<<<<
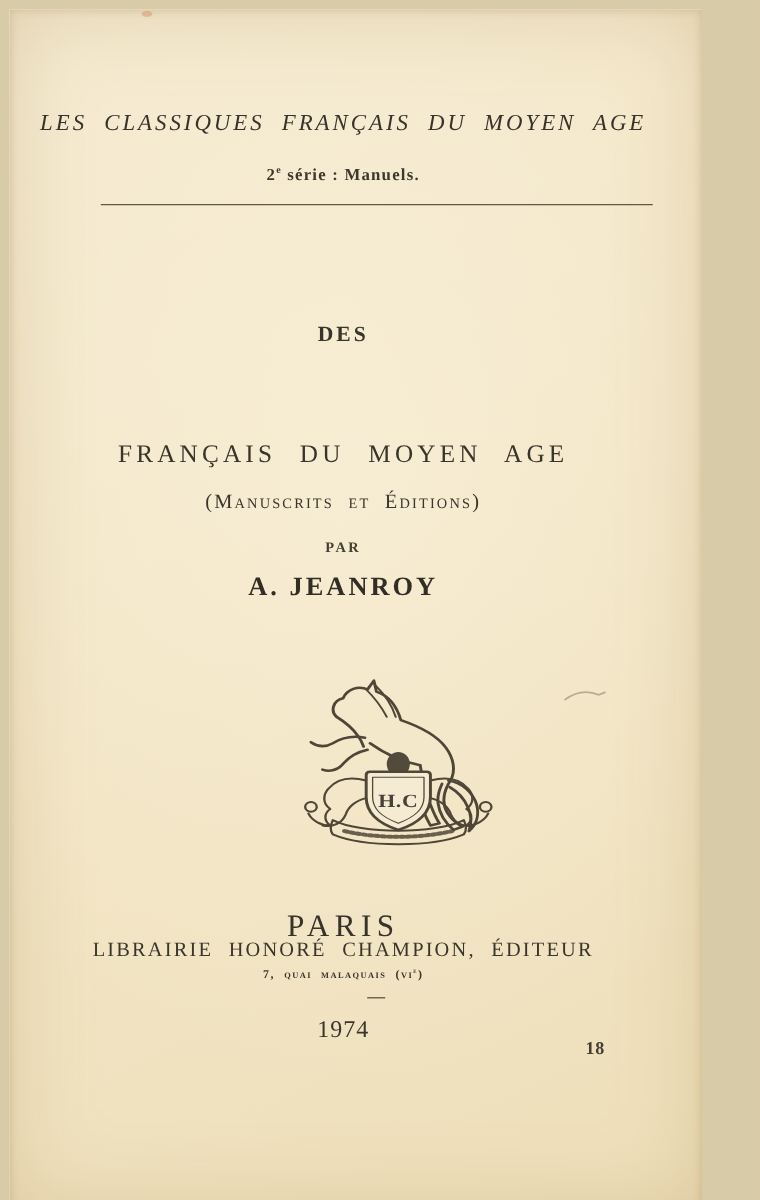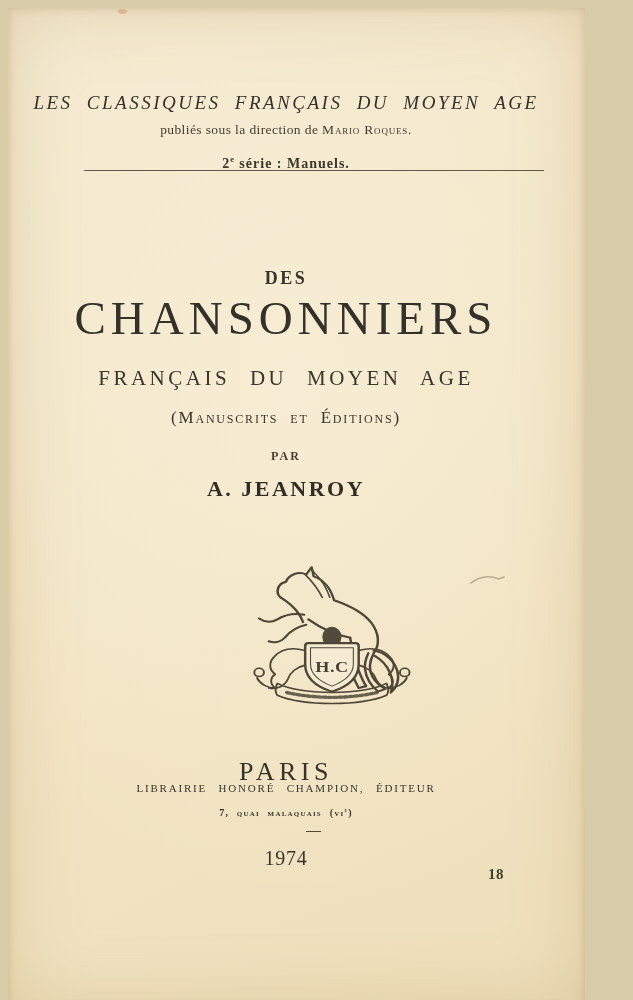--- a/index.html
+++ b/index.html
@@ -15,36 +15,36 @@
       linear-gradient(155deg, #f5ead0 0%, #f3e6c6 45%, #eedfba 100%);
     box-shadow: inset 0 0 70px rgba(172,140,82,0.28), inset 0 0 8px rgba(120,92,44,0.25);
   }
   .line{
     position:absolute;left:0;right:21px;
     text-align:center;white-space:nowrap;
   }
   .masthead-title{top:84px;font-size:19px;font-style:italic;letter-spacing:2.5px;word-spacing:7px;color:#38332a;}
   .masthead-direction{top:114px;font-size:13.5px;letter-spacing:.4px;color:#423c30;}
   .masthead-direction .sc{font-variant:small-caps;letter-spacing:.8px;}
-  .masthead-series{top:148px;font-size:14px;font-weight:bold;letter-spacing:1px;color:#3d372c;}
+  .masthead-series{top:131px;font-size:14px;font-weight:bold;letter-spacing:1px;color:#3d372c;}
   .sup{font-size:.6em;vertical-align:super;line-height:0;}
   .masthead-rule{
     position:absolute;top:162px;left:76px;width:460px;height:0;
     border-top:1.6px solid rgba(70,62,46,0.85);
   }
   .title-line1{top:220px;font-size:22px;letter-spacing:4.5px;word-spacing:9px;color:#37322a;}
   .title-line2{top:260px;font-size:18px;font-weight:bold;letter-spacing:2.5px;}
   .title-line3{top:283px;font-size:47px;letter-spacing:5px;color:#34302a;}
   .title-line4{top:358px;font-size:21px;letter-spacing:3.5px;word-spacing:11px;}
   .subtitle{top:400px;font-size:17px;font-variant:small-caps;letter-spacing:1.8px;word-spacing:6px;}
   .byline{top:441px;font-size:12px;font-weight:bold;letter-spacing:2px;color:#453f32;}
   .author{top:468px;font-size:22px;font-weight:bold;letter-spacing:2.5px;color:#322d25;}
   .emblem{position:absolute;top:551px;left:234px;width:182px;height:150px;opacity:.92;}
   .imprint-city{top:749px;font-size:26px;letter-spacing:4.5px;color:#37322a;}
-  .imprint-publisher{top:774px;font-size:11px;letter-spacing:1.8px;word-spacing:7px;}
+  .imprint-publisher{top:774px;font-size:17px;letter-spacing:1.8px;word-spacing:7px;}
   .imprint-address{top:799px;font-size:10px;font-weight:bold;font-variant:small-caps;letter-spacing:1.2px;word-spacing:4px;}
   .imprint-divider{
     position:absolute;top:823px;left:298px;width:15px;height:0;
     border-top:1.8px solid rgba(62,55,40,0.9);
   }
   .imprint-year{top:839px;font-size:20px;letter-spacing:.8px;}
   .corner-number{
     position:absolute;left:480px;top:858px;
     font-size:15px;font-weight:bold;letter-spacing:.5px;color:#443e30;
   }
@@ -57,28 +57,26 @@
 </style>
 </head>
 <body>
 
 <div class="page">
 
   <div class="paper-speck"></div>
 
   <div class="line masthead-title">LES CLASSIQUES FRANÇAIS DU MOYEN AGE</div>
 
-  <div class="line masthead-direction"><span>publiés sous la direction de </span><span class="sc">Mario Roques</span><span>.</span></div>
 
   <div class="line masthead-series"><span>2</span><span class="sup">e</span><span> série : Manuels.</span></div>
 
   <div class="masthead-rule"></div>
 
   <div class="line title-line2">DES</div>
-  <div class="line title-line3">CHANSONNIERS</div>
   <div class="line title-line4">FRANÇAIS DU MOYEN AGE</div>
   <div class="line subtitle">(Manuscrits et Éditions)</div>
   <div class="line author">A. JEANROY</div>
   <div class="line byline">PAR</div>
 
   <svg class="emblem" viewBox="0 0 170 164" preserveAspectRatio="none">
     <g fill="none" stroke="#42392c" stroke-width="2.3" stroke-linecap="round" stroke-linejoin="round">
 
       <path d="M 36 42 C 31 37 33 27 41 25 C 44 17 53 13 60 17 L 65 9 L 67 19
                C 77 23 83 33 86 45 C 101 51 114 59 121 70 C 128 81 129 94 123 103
>>>>
<<<<
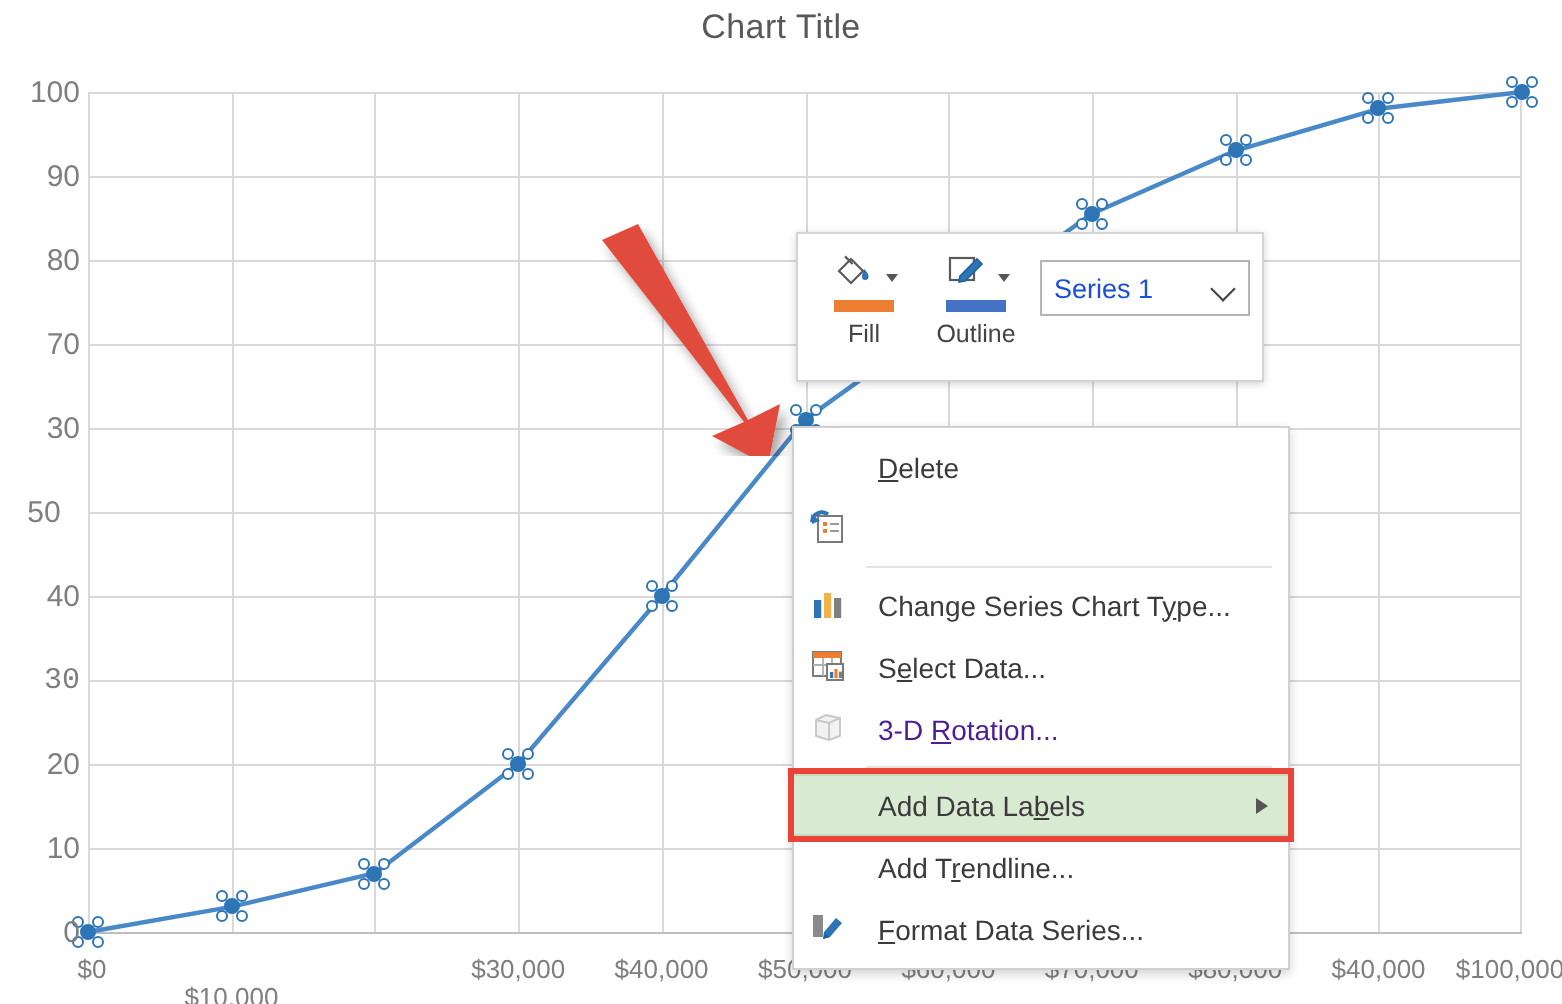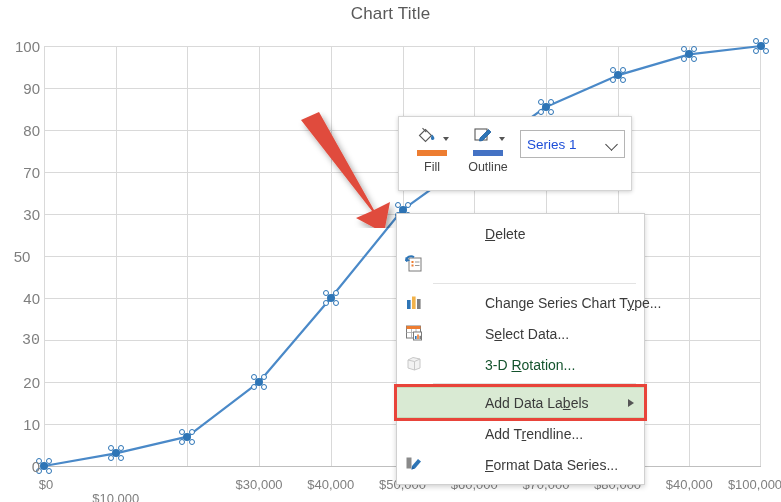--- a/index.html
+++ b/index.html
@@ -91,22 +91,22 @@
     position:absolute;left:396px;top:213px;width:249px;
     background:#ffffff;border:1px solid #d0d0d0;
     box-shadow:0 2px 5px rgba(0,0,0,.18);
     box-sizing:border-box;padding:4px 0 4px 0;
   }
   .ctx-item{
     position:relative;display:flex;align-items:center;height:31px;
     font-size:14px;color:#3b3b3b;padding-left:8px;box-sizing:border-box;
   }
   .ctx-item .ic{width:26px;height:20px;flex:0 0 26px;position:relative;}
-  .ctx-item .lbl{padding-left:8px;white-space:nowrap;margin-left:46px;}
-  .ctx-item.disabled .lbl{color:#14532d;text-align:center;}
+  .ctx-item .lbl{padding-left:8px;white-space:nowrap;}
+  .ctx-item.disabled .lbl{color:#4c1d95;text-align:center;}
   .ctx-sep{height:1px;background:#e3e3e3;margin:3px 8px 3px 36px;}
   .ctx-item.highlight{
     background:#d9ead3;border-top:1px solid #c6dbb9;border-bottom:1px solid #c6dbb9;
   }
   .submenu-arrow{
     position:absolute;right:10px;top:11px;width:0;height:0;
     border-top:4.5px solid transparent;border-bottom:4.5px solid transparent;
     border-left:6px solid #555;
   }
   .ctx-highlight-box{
>>>>
In the entries above, copy each line that contains the string "highlight".

== EXERCISE SOLUTION ==
   .ctx-item.highlight{
   .ctx-highlight-box{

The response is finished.